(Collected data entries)

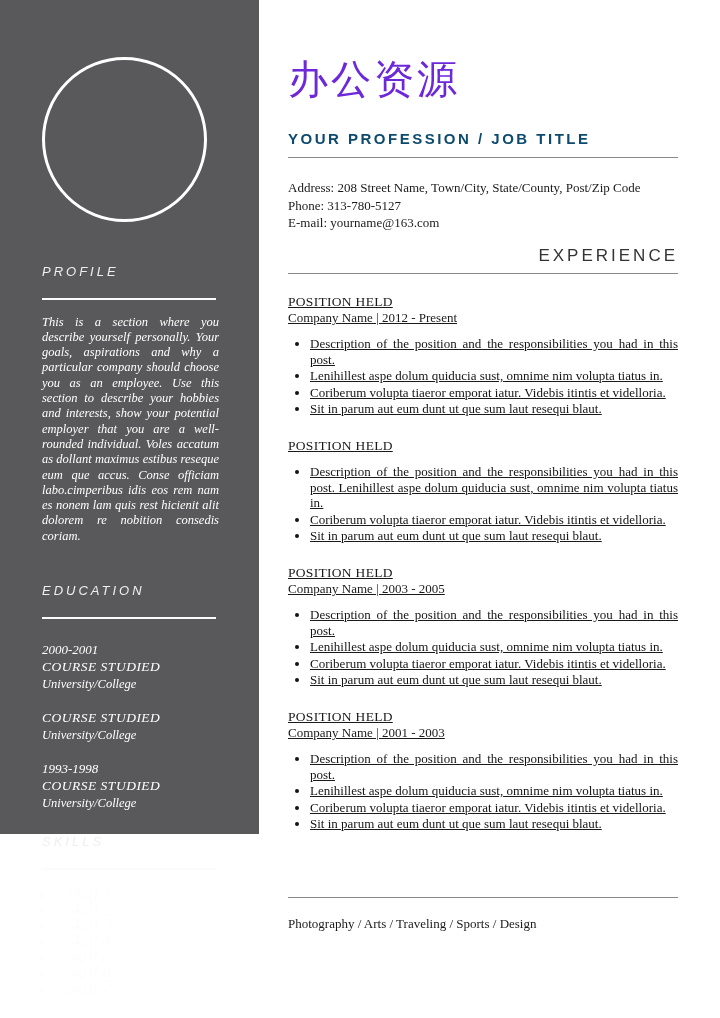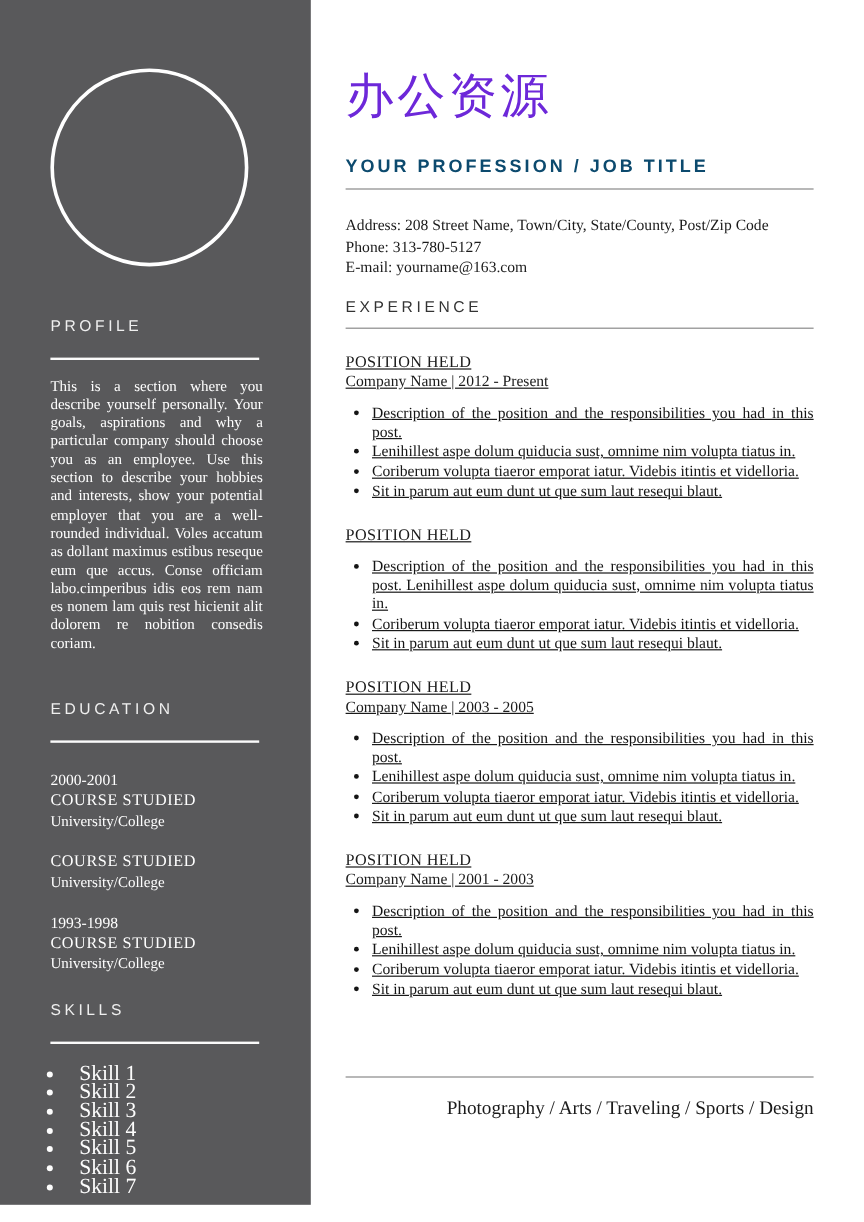--- a/index.html
+++ b/index.html
@@ -6,22 +6,23 @@
   body{
     width:720px;height:1018px;
     background:#ffffff;
     font-family:"Liberation Serif","DejaVu Serif",serif;
     -webkit-font-smoothing:antialiased;
   }
   .page{position:relative;width:720px;height:1018px;background:#fff;overflow:hidden;}
 
   
   .sidebar{
-    position:absolute;left:0;top:0;width:259px;height:1004px;
+    position:absolute;left:0;top:0;width:259px;height:834px;
     background:var(--sidebar-bg,#59595b);
+    font-style:italic;
   }
   .photo{
     position:absolute;left:42px;top:57px;width:159px;height:159px;
     border:3px solid #fff;border-radius:50%;
   }
   .side-sec{position:absolute;left:42px;width:177px;color:var(--sidebar-text,#fff);}
   .side-head{
     font-family:"Liberation Sans","DejaVu Sans",sans-serif;
     font-size:13px;line-height:16px;letter-spacing:3px;
     color:#efefef;font-weight:400;
@@ -45,22 +46,22 @@
   }
 
   
   .main-sec{position:absolute;left:288px;width:390px;color:var(--main-text,#1a1a1a);}
   .cjk-title{
     top:56px;font-size:40px;line-height:48px;font-weight:400;
     letter-spacing:3px;color:#6d28d9;margin:0;
   }
   .m-head{
     font-family:"Liberation Sans","DejaVu Sans",sans-serif;
-    font-size:13px;line-height:16px;letter-spacing:3px;
-    color:var(--heading-text,#333);font-weight:400;margin:0;
+    font-size:17px;line-height:16px;letter-spacing:3px;
+    color:var(--heading-text,#333);font-weight:400;margin:0;text-align:right;
   }
   .jobtitle-head{
     font-family:"Liberation Sans","DejaVu Sans",sans-serif;
     font-size:15px;line-height:18px;letter-spacing:2.5px;
     color:#0c4a6e;font-weight:700;margin:0;
   }
   .m-rule{margin-top:9px;width:390px;height:1px;background:var(--rule-gray,#8a8a8a);}
   .sec-jobtitle{top:130px;}
   .sec-contact{top:179px;}
   .contact-line{margin:0;font-size:13px;line-height:17.6px;}
@@ -68,21 +69,21 @@
   .jobs{margin-top:20px;}
   .job{margin-bottom:21px;text-decoration:underline;}
   .job-pos{font-size:13.5px;line-height:16px;letter-spacing:0.3px;margin:0;}
   .job-co{font-size:13px;line-height:16px;margin:0;}
   .job ul{margin:10px 0 0 0;padding-left:22px;list-style:disc;}
   .job li{
     font-size:13px;line-height:15.6px;margin-bottom:1px;
     text-align:justify;color:#141414;
   }
   .sec-interests{top:888px;}
-  .interests-text{margin:17px 0 0 0;font-size:16px;line-height:17px;text-align:right;}
+  .interests-text{margin:17px 0 0 0;font-size:13px;line-height:17px;}
 </style>
 </head>
 <body>
 
 <div class="page">
 
   <aside class="sidebar">
 
     <div class="photo"></div>
 

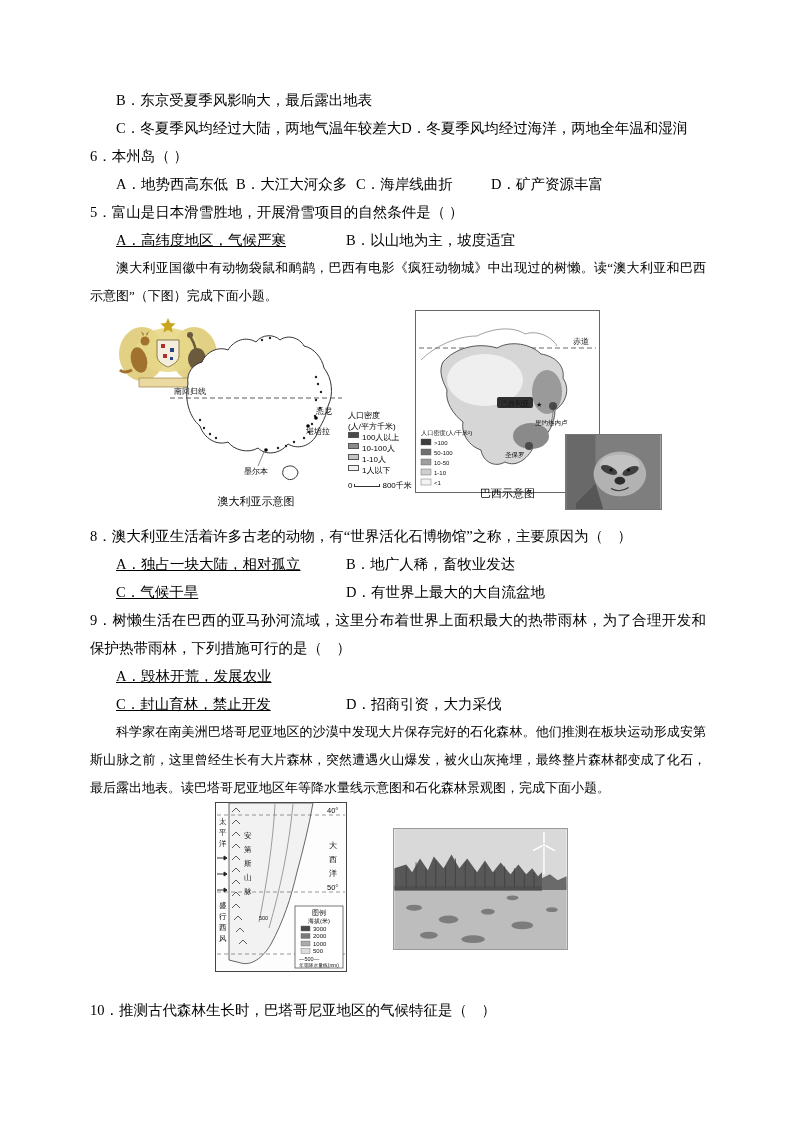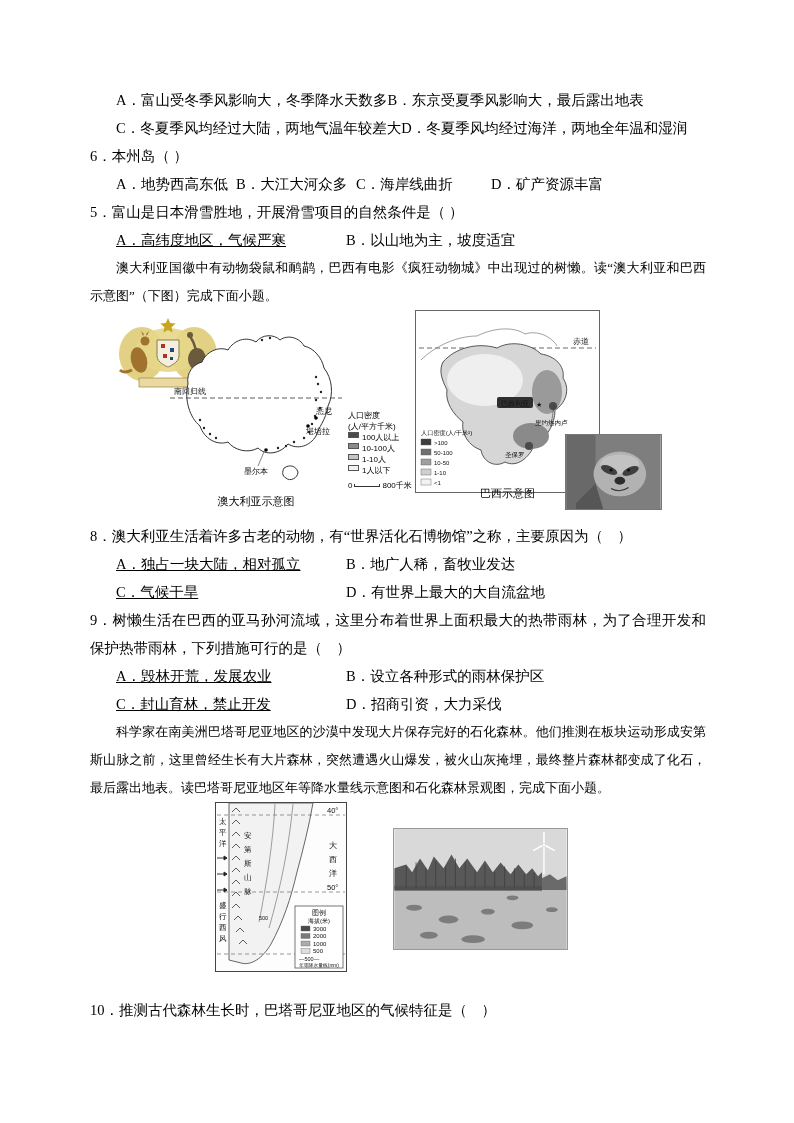--- a/index.html
+++ b/index.html
@@ -41,21 +41,20 @@
 
   svg text { font-family:"Liberation Sans","DejaVu Sans",sans-serif; fill:#111; }
   .q10 { margin-top:12px; }
 </style>
 </head>
 <body>
 
 <div class="page">
 
   <div class="t opts">
-    <span class="cw">A．富山受冬季风影响大，冬季降水天数多</span>
     <span>B．东京受夏季风影响大，最后露出地表</span>
   </div>
   <div class="t opts">
     <span class="c5">C．冬夏季风均经过大陆，两地气温年较差大</span>
     <span>D．冬夏季风均经过海洋，两地全年温和湿润</span>
   </div>
 
   <div class="t">6．本州岛（ ）</div>
   <div class="t opts4">
     <span>A．地势西高东低</span>
@@ -223,21 +222,20 @@
     <span>B．地广人稀，畜牧业发达</span>
   </div>
   <div class="t opts">
     <span class="c">C．气候干旱</span>
     <span>D．有世界上最大的大自流盆地</span>
   </div>
 
   <div class="t wrap">9．树懒生活在巴西的亚马孙河流域，这里分布着世界上面积最大的热带雨林，为了合理开发和保护热带雨林，下列措施可行的是（　）</div>
   <div class="t opts">
     <span class="c">A．毁林开荒，发展农业</span>
-    <span>B．设立各种形式的雨林保护区</span>
   </div>
   <div class="t opts">
     <span class="c">C．封山育林，禁止开发</span>
     <span>D．招商引资，大力采伐</span>
   </div>
 
   <div class="para">科学家在南美洲巴塔哥尼亚地区的沙漠中发现大片保存完好的石化森林。他们推测在板块运动形成安第斯山脉之前，这里曾经生长有大片森林，突然遭遇火山爆发，被火山灰掩埋，最终整片森林都变成了化石，最后露出地表。读巴塔哥尼亚地区年等降水量线示意图和石化森林景观图，完成下面小题。</div>
 
   <div class="fig2">
 

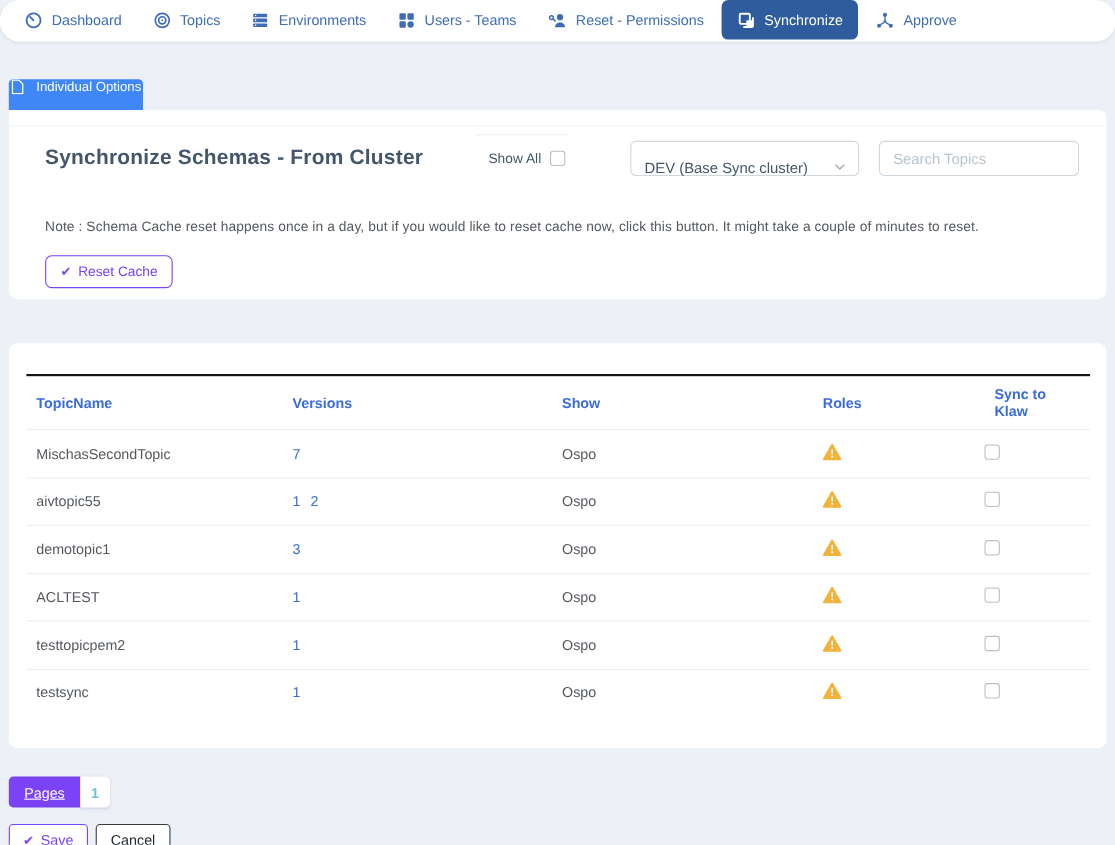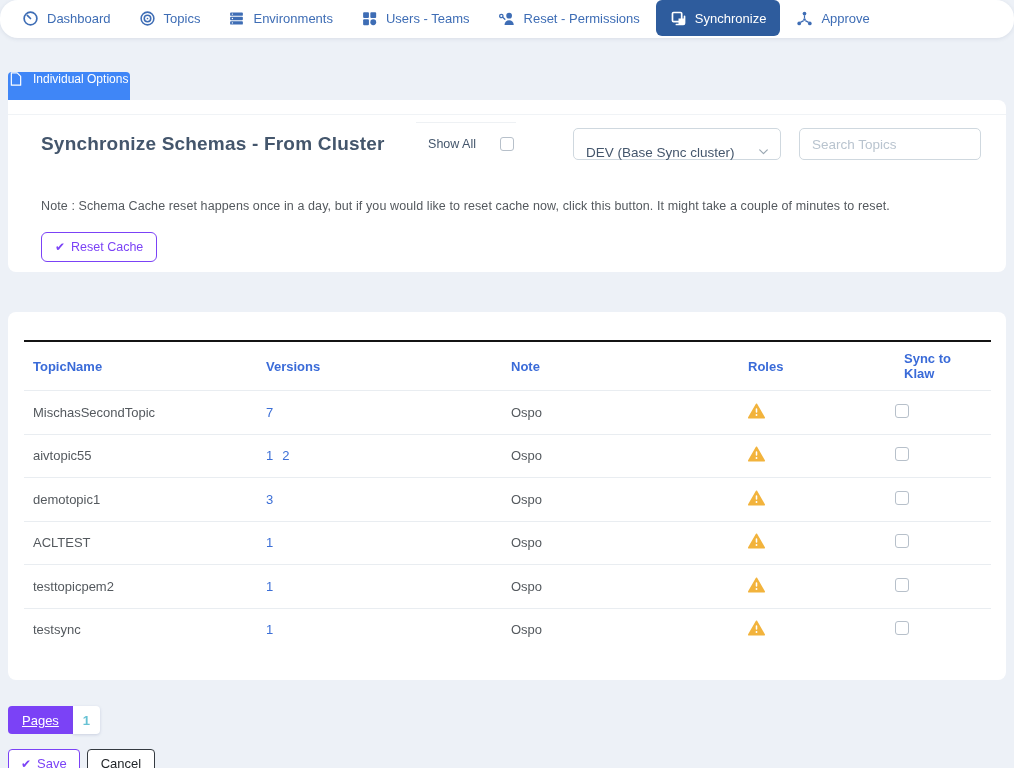--- a/index.html
+++ b/index.html
@@ -53,21 +53,21 @@
     background:var(--panel);border-radius:0 8px 8px 8px;
     padding:0 25px 18px 25px;height:172px;
   }
   .panel1-topline{height:15px;border-bottom:1px solid #f0f3f6;margin:0 -25px;}
   .header-row{display:flex;align-items:center;margin-top:13px;}
   .page-title{
     font-size:19px;font-weight:700;color:var(--heading);margin-left:8px;
     letter-spacing:.2px;
   }
   .show-all{
-    margin-left:auto;display:flex;align-items:center;gap:24px;position:relative;
+    margin-left:auto;display:flex;align-items:center;gap:8px;position:relative;
   }
   .show-all::before{
     content:"";position:absolute;top:-15px;left:-12px;right:-2px;
     border-top:1px solid #eef1f4;
   }
   .show-all-label{font-size:12.5px;color:var(--heading);font-weight:500;}
   input[type=checkbox]{
     appearance:none;-webkit-appearance:none;width:14px;height:14px;
     border:1px solid var(--checkbox-border);border-radius:3px;background:#fff;
     cursor:pointer;flex:none;
@@ -268,21 +268,21 @@
       <span class="check-glyph">✔</span>
       <span>Reset Cache</span>
     </button>
   </div>
 
   
   <div class="panel2">
     <div class="t-head">
       <div class="col c1">TopicName</div>
       <div class="col c2">Versions</div>
-      <div class="col c3">Note</div>
+      <div class="col c3">Show</div>
       <div class="col c4">Roles</div>
       <div class="col c5">Sync to Klaw</div>
     </div>
     <div id="table-body">
   <div class="t-row">
     <div class="col c1">MischasSecondTopic</div>
     <div class="col c2"><a class="version-link">7</a></div>
     <div class="col c3">Ospo</div>
     <div class="col c4">
       <span class="warning-wrap">

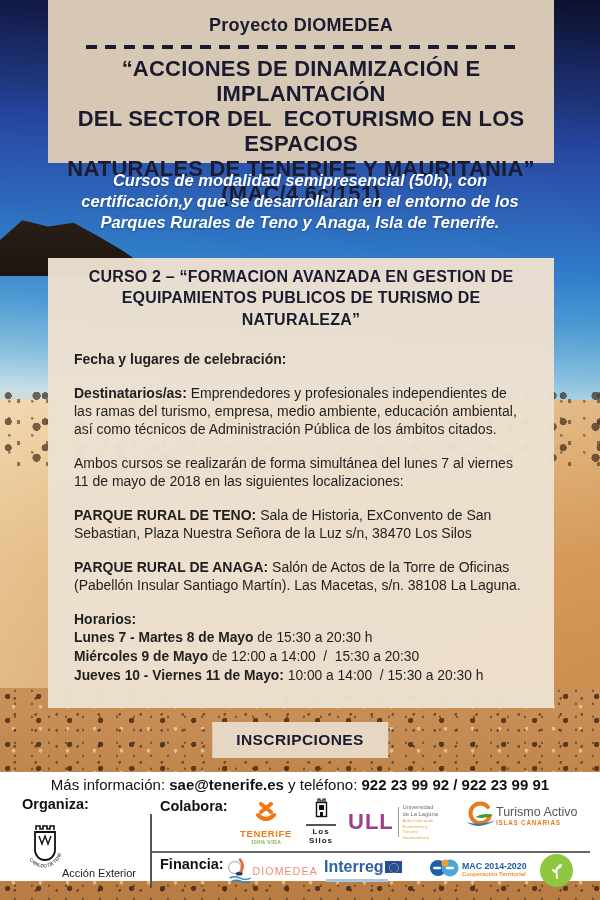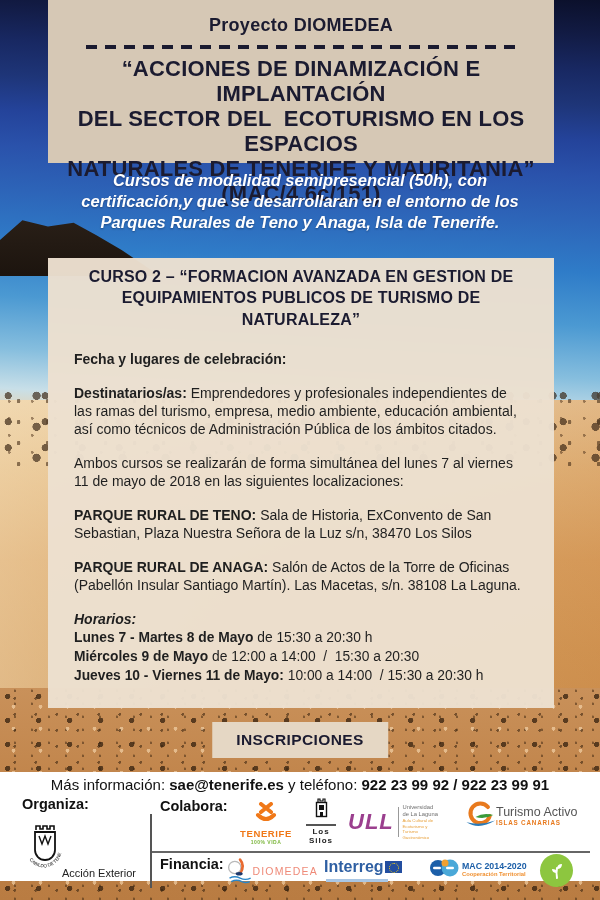--- a/index.html
+++ b/index.html
@@ -74,21 +74,21 @@
   .course-title{
     text-align:center; color:#1b1b30; font-weight:bold;
     font-size:16px; line-height:21.3px; white-space:pre-wrap; letter-spacing:.2px;
   }
   .para{ font-size:14px; line-height:18px; }
   .p-dest{ margin-top:16px; }
   .p-fecha{ margin-top:20px; font-weight:bold; }
   .p-ambos{ margin-top:16px; }
   .p-teno{ margin-top:16px; }
   .p-anaga{ margin-top:16px; }
-  .p-horarios{ margin-top:16px; font-weight:bold;font-style:italic; }
+  .p-horarios{ margin-top:16px; font-weight:bold; }
   .sched-line{ font-size:13.8px; line-height:19px; white-space:pre; }
   .b{ font-weight:bold; }
   .inscripciones-btn{
     position:absolute; left:50%; top:722px; transform:translateX(-50%);
     background:#e5d7c4; border:none; color:#1b1b30;
     font-family:"Liberation Sans",sans-serif; font-weight:bold; font-size:15.5px;
     letter-spacing:.4px; padding:9px 24px; cursor:pointer;
   }
   
   .footer{
@@ -107,21 +107,21 @@
   .cabildo{ position:absolute; left:24px; top:52px; }
   
   .logo{ position:absolute; text-align:center; }
   .tenerife-logo{ left:238px; top:30px; width:56px; }
   .tenerife-name{ font-size:9.5px; font-weight:bold; color:#f07818; letter-spacing:.6px; }
   .tenerife-tag{ font-size:5px; font-weight:bold; color:#7ab53a; letter-spacing:.5px; }
   .lossilos-logo{ left:300px; top:26px; width:42px; }
   .lossilos-line{ width:30px; height:1.5px; background:#555; margin:1px auto; }
   .lossilos-name{ font-size:8px; font-weight:bold; color:#222; letter-spacing:1px; }
   .ull-logo{ left:348px; top:32px; width:96px; display:flex; align-items:center; text-align:left; }
-  .ull-acronym{ font-size:22px; font-weight:bold; color:#9b3f8e; letter-spacing:1px; font-style:italic;}
+  .ull-acronym{ font-size:22px; font-weight:bold; color:#9b3f8e; letter-spacing:1px; }
   .ull-sep{ width:1px; height:30px; background:#999; margin:0 4px; }
   .ull-l1{ font-size:5.8px; color:#6e6e6e; line-height:7px; }
   .ull-l2{ font-size:4.3px; color:#e8a13c; line-height:5.5px; }
   .turismo-logo{ left:462px; top:28px; width:122px; display:flex; align-items:center; text-align:left; }
   .turismo-name{ font-size:12.5px; color:#555; line-height:13px; }
   .turismo-sub{ font-size:6.3px; color:#e87a1e; letter-spacing:.8px; font-weight:bold; }
   .diomedea-logo{ left:226px; top:84px; width:92px; display:flex; align-items:center; }
   .diomedea-name{ font-size:10.5px; color:#ef8a78; letter-spacing:1.2px; }
   .interreg-logo{ left:324px; top:86px; width:100px; text-align:left; }
   .interreg-row{ display:flex; align-items:center; gap:1px; }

What the task requires
Only lines with the word "absolute" are wanted; pull each of them from the records.

Answer box
-    position:absolute;left:0;top:0;width:259px;height:1004px;
+    position:absolute;left:0;top:0;width:259px;height:834px;
     position:absolute;left:42px;top:57px;width:159px;height:159px;
   .side-sec{position:absolute;left:42px;width:177px;color:var(--sidebar-text,#fff);}
   .main-sec{position:absolute;left:288px;width:390px;color:var(--main-text,#1a1a1a);}
     content:"";position:absolute;top:-15px;left:-12px;right:-2px;
     position:absolute; left:50%; top:722px; transform:translateX(-50%);
   .cabildo{ position:absolute; left:24px; top:52px; }
   .logo{ position:absolute; text-align:center; }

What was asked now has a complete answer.